Hows it going all? One of the reasons that I joined this site was to be able to network with other Army Intelligence Soldiers, specifically those supporting SOF. So...how many intel folks do we have here? 35F here...leg variety...SGT type...regular Army...lol.


----------



## car (Apr 15, 2008)

Welcome aboard!

I'm a 35Z.


----------



## IntelGuy (Apr 15, 2008)

Hooah!. Wouldn't happen to be in NoVa would you?


----------



## moobob (Apr 15, 2008)

There's a bunch of intel dudes on here.

35M here.


----------



## IntelGuy (Apr 15, 2008)

^Awesome.
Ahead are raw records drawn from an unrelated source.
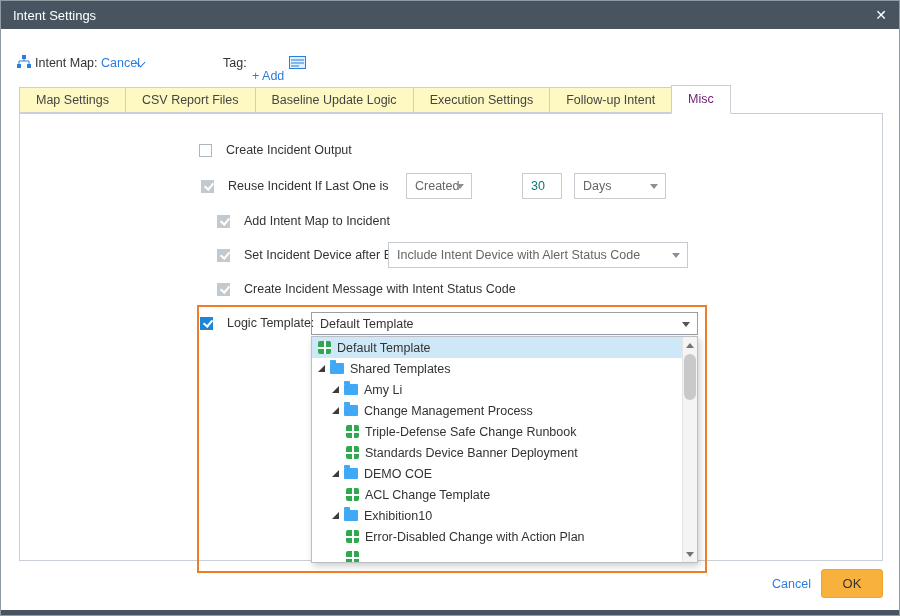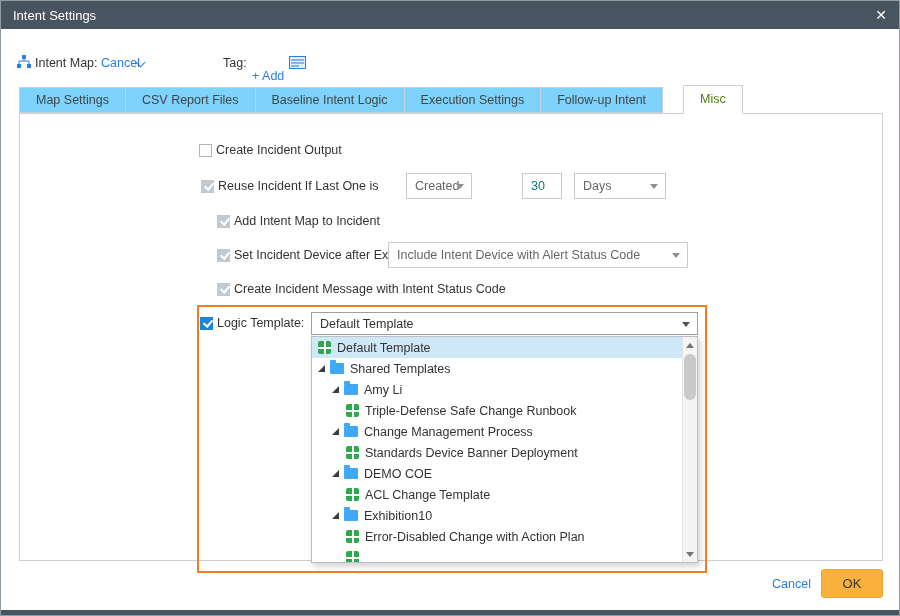--- a/index.html
+++ b/index.html
@@ -11,29 +11,29 @@
   .titlebar .title{font-size:13px;}
   .close{margin-left:auto;font-size:14px;cursor:pointer;line-height:1;}
   .bbar{position:absolute;left:0;bottom:0;width:100%;height:5px;background:#48545f;z-index:7;}
 
   .lbl{position:absolute;height:18px;display:flex;align-items:center;white-space:nowrap;}
   .blue{color:#2a7de1;}
   .chev{width:6px;height:6px;border:solid #2a7de1;border-width:0 1.6px 1.6px 0;
         transform:rotate(45deg);display:inline-block;}
 
   .tabs{position:absolute;left:18px;top:86px;display:flex;z-index:2;}
-  .tab{height:26px;line-height:25px;padding:0 16px;background:#7dd3fc;border:1px solid #c8cfd6;
+  .tab{height:26px;line-height:25px;padding:0 16px;background:#fef9c3;border:1px solid #c8cfd6;
        margin-right:-1px;box-sizing:border-box;color:#444;white-space:nowrap;cursor:pointer;}
   .tab.active{background:#fff;border-bottom:1px solid #fff;height:29px;margin-top:-2px;
-              line-height:27px;position:relative;z-index:3;color:#4d7c0f;margin-left:21px;}
+              line-height:27px;position:relative;z-index:3;color:#701a75;}
 
   .panel{position:absolute;left:18px;top:112px;width:864px;height:448px;border:1px solid #c8cfd6;
          background:#fff;box-sizing:border-box;z-index:1;}
 
-  .row{position:absolute;display:flex;align-items:center;gap:4px;z-index:2;white-space:nowrap;}
+  .row{position:absolute;display:flex;align-items:center;gap:14px;z-index:2;white-space:nowrap;}
   .cb{width:13px;height:13px;border:1px solid #aeb6bd;background:#fff;box-sizing:border-box;
       position:relative;flex:0 0 auto;cursor:pointer;}
   .cb.gray{background:#c2c9cf;border-color:#c2c9cf;}
   .cb.bluecb{background:#1d86d8;border-color:#1d86d8;}
   .cb.gray::after,.cb.bluecb::after{content:"";position:absolute;left:3.5px;top:0.5px;width:4px;
       height:7px;border:solid #fff;border-width:0 2px 2px 0;transform:rotate(40deg);}
 
   .sel{position:absolute;border:1px solid #c6ccd2;background:#fff;display:flex;align-items:center;
        padding:0 8px 0 8px;box-sizing:border-box;color:#666;z-index:2;white-space:nowrap;cursor:pointer;}
   .caret{position:absolute;right:7px;top:50%;margin-top:-2px;width:0;height:0;
@@ -115,21 +115,21 @@
       <rect x="0.5" y="0.5" width="16" height="12" fill="#dff0fb" stroke="#2a7de1"></rect>
       <line x1="2" y1="4" x2="15" y2="4" stroke="#2a7de1"></line>
       <line x1="2" y1="7" x2="15" y2="7" stroke="#2a7de1"></line>
       <line x1="2" y1="10" x2="10" y2="10" stroke="#2a7de1"></line>
     </svg>
   </span>
 
   <div class="tabs">
     <div class="tab">Map Settings</div>
     <div class="tab">CSV Report Files</div>
-    <div class="tab">Baseline Intent Logic</div>
+    <div class="tab">Baseline Update Logic</div>
     <div class="tab">Execution Settings</div>
     <div class="tab">Follow-up Intent</div>
     <div class="tab active">Misc</div>
   </div>
 
   <div class="panel"></div>
 
   <div class="row" style="left:198px;top:140px;height:18px">
     <span class="cb"></span>
     <span>Create Incident Output</span>
@@ -191,29 +191,29 @@
         <span class="folder"></span>
         <span>Shared Templates</span>
       </div>
 
       <div class="titem" style="padding-left:20px">
         <span class="expander"></span>
         <span class="folder"></span>
         <span>Amy Li</span>
       </div>
 
+      <div class="titem" style="padding-left:20px">
+        <span class="expander"></span>
+        <span class="folder"></span>
+        <span>Change Management Process</span>
+      </div>
+
       <div class="titem" style="padding-left:34px">
         <span class="tpl"></span>
         <span>Triple-Defense Safe Change Runbook</span>
-      </div>
-
-      <div class="titem" style="padding-left:20px">
-        <span class="expander"></span>
-        <span class="folder"></span>
-        <span>Change Management Process</span>
       </div>
 
       <div class="titem" style="padding-left:34px">
         <span class="tpl"></span>
         <span>Standards Device Banner Deployment</span>
       </div>
 
       <div class="titem" style="padding-left:20px">
         <span class="expander"></span>
         <span class="folder"></span>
Thats good to know.


----------



## car (Apr 15, 2008)

IntelGuy said:


> Hooah!. Wouldn't happen to be in NoVa would you?



Yep.


----------



## IntelGuy (Apr 15, 2008)

Ah, I may have worked in the same building as you then...


----------



## RetPara (Apr 19, 2008)

Retired.  96B5P.....   Car probably still has my teeth marks in his ass.....


----------



## car (Apr 19, 2008)

RetPara said:


> Retired.  96B5P.....   Car probably still has my teeth marks in his ass.....



Don't get me telling stories about bailing your ass out......


----------



## Marauder06 (Apr 19, 2008)

*Intel guys?*

Max Power, but he's still in training.


----------



## Swill (Apr 20, 2008)

How did I miss this thread?

Swill, present.


----------



## car (Apr 20, 2008)

Swill said:


> How did I miss this thread?
> 
> Swill, present.



:uhh: Welcome.....:doh:


----------



## sfmike (Apr 5, 2011)

Former 96B4svs and 11F4svs.


----------



## Crusader74 (Apr 5, 2011)

sfmike said:


> Former 96B4svs and 11F4svs.



FYI.. This thread is 3 years old and the author has since left the site whether it be from inactivity or by request. . LOL


Start a new thread to continue if you wish .. loads of Int folk on the Site.


----------